Interpretive Summary: Children infected with the HIV virus at birth are treated with antiretroviral therapy and can lead relatively healthy lives, but may have lower total-body bone mineral density (TB-BMD) than uninfected children. Vitamin D insufficiency (VDI), as indicated by plasma vitamin D <20 ng/mL, can lead to low BMD because vitamin D is required for calcium absorption from the intestine. This study was conducted to determine if VDI in HIV-positive children had a similar association with BMD as is seen in uninfected children. To this end, HIV-positive and uninfected control children (exposed to HIV at birth) from the Pediatric HIV/AIDS Cohort Study were retrospectively examined for vitamin D status and parathyroid hormone (PTH) concentration at time points close to study visits when BMD was measured by dual-energy x-ray absorptiometry. HIV-positive children (N=412) were older (13.0 vs.10.8 yr) and more often black (76% vs. 64%) than control children (N=207). Children with VDI in both groups had lower TB-BMD than children with adequate vitamin D status but HIV-positive children had higher PTH concentrations, adjusted for vitamin D status, than did control children. This may indicate that calcium absorption is impaired in the HIV-positive group, since PTH increases in response to low blood calcium and both groups had similar calcium levels in their diets. In summary, VDI in both groups of children was similarly associated with low TB-BMD. These data support the need for further work to test interventions to optimize BMD accrual during childhood, a critical period for bone development.

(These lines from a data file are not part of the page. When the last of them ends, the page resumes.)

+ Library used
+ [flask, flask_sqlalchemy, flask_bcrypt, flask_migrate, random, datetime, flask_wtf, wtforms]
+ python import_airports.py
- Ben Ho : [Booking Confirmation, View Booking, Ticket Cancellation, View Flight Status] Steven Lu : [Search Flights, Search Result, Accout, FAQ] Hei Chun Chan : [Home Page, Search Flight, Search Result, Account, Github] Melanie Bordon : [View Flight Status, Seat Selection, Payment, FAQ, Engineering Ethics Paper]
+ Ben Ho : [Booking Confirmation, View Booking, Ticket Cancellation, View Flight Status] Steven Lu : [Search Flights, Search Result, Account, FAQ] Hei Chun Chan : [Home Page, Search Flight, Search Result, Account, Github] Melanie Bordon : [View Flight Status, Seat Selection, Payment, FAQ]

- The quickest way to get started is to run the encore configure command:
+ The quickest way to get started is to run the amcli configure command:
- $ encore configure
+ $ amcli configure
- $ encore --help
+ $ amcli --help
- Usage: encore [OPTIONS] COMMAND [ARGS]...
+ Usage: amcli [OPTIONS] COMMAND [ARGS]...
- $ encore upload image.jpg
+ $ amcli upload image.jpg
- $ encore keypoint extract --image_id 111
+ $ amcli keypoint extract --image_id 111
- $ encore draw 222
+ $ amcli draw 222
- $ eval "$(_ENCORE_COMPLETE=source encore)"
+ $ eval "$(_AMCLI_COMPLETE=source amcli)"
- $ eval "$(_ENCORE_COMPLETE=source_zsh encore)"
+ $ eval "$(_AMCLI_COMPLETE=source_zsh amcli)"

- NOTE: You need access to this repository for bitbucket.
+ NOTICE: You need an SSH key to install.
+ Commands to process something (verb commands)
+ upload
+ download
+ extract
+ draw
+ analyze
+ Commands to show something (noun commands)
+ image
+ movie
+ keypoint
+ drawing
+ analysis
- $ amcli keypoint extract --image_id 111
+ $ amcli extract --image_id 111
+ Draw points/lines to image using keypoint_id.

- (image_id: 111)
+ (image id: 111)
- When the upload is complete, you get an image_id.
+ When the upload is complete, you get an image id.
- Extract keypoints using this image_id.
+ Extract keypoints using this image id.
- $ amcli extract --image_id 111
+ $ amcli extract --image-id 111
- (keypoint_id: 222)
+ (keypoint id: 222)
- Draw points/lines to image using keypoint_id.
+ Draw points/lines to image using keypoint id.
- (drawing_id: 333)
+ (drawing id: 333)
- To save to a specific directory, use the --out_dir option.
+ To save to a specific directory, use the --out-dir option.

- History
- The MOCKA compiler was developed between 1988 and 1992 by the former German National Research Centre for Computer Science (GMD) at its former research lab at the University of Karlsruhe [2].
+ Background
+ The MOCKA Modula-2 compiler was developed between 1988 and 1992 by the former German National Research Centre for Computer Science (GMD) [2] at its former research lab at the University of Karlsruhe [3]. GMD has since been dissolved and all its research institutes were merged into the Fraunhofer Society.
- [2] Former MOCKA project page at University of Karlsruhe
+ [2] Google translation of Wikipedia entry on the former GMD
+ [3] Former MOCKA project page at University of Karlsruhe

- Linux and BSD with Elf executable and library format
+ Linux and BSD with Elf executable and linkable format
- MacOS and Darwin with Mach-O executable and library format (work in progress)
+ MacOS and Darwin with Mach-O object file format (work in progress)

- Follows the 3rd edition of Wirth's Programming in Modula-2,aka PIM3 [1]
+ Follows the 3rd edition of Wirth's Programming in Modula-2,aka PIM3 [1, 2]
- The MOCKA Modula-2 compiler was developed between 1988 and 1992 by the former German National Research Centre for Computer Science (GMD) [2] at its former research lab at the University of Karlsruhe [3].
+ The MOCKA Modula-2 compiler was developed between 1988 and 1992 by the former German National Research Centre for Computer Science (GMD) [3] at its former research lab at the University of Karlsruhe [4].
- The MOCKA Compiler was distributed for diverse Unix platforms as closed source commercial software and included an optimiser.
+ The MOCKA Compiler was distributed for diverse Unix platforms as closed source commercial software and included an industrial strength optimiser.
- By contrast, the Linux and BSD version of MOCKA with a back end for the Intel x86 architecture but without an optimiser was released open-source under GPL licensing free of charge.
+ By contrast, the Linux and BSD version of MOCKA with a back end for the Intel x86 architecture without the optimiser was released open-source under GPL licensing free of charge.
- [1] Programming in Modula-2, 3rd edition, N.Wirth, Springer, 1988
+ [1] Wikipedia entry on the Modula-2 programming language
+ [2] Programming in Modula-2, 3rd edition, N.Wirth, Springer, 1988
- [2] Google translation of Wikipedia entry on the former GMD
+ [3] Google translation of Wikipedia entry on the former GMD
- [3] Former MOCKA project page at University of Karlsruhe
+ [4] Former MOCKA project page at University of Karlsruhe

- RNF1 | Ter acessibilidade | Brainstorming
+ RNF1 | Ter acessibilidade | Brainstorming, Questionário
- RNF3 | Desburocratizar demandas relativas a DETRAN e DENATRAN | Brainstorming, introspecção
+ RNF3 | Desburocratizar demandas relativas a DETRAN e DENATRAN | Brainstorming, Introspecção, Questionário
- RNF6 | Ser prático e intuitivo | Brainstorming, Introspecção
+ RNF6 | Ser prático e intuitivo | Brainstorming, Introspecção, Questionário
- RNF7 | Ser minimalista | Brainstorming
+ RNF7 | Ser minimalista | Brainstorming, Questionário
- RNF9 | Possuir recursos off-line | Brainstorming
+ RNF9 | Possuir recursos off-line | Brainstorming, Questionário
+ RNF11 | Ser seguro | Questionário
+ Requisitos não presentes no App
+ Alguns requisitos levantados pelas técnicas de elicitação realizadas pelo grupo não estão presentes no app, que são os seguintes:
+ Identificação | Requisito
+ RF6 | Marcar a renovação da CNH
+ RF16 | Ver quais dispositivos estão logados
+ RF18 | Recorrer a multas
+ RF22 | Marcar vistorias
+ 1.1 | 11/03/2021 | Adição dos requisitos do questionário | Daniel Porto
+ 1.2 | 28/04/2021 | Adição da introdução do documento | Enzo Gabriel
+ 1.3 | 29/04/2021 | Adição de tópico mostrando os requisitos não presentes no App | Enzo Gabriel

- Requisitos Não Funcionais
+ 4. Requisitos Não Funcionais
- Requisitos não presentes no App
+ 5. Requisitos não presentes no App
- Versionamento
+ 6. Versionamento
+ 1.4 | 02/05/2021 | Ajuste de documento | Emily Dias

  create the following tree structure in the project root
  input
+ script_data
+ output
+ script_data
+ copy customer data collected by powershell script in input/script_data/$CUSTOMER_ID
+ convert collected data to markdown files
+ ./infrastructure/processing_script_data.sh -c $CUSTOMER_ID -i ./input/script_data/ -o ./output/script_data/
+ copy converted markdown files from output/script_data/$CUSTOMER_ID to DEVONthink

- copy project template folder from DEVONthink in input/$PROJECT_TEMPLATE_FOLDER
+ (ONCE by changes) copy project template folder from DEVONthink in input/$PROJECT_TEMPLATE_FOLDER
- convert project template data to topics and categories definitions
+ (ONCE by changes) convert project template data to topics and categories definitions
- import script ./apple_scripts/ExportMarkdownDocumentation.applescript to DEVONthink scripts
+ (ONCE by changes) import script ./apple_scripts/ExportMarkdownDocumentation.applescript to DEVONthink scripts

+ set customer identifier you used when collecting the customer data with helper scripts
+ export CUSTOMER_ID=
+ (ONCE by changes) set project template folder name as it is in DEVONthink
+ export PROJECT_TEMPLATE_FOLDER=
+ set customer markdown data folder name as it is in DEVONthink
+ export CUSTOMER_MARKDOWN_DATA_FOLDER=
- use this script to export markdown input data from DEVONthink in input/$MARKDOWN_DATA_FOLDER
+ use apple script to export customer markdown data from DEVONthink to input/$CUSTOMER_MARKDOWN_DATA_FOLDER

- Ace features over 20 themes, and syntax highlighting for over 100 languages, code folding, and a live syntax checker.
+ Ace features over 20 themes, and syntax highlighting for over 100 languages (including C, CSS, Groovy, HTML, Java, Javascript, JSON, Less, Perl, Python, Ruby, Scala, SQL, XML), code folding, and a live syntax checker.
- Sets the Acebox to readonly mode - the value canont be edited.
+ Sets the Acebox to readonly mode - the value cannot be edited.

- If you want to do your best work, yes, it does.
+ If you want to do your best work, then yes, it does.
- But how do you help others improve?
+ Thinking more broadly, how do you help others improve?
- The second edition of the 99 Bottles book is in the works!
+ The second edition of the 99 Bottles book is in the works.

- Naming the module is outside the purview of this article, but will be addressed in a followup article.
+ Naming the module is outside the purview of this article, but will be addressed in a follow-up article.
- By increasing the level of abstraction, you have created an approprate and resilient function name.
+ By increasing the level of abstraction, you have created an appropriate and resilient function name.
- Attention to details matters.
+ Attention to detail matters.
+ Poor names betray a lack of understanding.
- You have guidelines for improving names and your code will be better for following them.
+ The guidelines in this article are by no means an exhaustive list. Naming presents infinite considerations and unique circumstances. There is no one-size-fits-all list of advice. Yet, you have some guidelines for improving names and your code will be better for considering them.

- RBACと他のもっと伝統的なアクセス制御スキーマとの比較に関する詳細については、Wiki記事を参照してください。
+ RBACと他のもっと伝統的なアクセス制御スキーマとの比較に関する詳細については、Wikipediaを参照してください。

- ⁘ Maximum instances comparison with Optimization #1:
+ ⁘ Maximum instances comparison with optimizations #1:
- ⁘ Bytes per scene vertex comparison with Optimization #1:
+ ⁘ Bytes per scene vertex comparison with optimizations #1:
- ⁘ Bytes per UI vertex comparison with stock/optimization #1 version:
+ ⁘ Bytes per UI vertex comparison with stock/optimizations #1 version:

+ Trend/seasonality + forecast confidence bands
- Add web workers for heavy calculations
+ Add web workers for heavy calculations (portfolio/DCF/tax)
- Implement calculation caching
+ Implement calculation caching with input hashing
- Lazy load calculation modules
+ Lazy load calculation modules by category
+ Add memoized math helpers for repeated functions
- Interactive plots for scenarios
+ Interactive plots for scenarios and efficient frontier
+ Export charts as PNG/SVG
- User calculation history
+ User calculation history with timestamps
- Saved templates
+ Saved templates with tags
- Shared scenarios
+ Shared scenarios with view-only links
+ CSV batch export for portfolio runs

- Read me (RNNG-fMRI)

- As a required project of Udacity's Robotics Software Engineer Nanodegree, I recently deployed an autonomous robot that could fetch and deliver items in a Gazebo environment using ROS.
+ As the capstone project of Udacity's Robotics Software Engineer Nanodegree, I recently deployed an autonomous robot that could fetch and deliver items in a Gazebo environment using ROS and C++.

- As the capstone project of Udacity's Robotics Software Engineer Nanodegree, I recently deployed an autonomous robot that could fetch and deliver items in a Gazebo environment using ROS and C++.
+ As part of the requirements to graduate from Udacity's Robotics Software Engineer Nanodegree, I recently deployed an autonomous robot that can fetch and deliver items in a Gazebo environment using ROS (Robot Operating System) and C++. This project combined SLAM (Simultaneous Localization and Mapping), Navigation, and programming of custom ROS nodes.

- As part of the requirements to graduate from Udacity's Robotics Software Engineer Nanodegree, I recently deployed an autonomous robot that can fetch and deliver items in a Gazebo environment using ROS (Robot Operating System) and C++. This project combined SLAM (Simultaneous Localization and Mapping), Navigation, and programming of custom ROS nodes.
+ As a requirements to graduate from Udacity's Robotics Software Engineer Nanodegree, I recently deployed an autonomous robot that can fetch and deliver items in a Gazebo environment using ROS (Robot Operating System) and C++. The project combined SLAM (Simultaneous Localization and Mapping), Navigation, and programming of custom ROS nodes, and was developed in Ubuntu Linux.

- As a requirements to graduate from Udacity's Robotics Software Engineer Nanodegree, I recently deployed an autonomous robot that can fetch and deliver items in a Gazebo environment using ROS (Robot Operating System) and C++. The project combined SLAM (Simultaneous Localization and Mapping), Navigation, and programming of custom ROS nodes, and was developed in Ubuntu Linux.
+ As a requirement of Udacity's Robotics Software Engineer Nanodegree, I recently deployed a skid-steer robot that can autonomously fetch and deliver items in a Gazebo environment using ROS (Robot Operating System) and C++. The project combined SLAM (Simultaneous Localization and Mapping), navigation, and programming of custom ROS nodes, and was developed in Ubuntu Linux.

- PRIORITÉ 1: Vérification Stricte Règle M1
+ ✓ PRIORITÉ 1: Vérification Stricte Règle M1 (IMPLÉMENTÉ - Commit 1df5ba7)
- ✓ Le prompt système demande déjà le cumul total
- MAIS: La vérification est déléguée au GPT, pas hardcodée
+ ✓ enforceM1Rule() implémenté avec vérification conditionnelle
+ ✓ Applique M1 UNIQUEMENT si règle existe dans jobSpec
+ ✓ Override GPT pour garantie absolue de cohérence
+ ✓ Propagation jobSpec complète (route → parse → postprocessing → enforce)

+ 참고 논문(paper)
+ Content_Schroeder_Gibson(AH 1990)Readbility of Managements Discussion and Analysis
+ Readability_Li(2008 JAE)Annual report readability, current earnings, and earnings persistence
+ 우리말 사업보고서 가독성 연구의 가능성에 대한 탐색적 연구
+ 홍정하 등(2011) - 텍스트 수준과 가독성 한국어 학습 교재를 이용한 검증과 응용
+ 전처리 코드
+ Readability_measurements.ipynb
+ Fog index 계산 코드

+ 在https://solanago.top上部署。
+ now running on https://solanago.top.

Technical Abstract: Background: Perinatally HIV-infected (PHIV) children have, on average, lower bone mineral density (BMD) than perinatally HIV-exposed uninfected (PHEU) and healthy children. Low 25-hydroxy vitamin D [25(OH)D] and elevated parathyroid hormone (PTH) concentrations may lead to suboptimal bone accrual. Methods: PHIV and PHEU children in the Pediatric HIV/AIDS Cohort Study had total body (TB) and lumbar spine (LS) BMD and bone mineral content (BMC) measured by dual-energy x-ray absorptiometry; BMD z-scores (BMDz) were calculated for age-sex. Low 25(OH)D was defined as <20 ng/mL and high PTH as >65 pg/mL. We fit linear regression models to estimate average adjusted differences in BMD/BMC by 25(OH)D and PTH status, and log-binomial models to determine adjusted prevalence ratios (aPR) of low 25(OH)D and high PTH in PHIV relative to PHEU children. Results: PHIV children (N=412) were older (13.0 vs.10.8 yr) and more often black (76% vs. 64%) than PHEU (N=207). Among PHIV, children with low 25(OH)D had lower TB-BMDz (-0.38 SD; 95%CI: -0.60 to -0.16) and TB-BMC (-59.1 g; 95%CI: -108.3 to -9.8); high PTH accompanied by low 25(OH)D was associated with lower TB-BMDz. Among PHEU, children with low 25(OH)D had lower TB-BMDz (-0.34 SD; 95%CI: -0.64 to -0.03). Prevalence of low 25(OH)D was similar by HIV status (aPR 1.00; 95%CI: 0.81 to 1.24). High PTH was 3.17 (95%CI: 1.25 to 8.06) times more likely in PHIV children. Conclusion: PHIV and PHEU children with low 25(OH)D may have lower BMD. Vitamin D supplementation trials during critical periods of bone accrual are needed.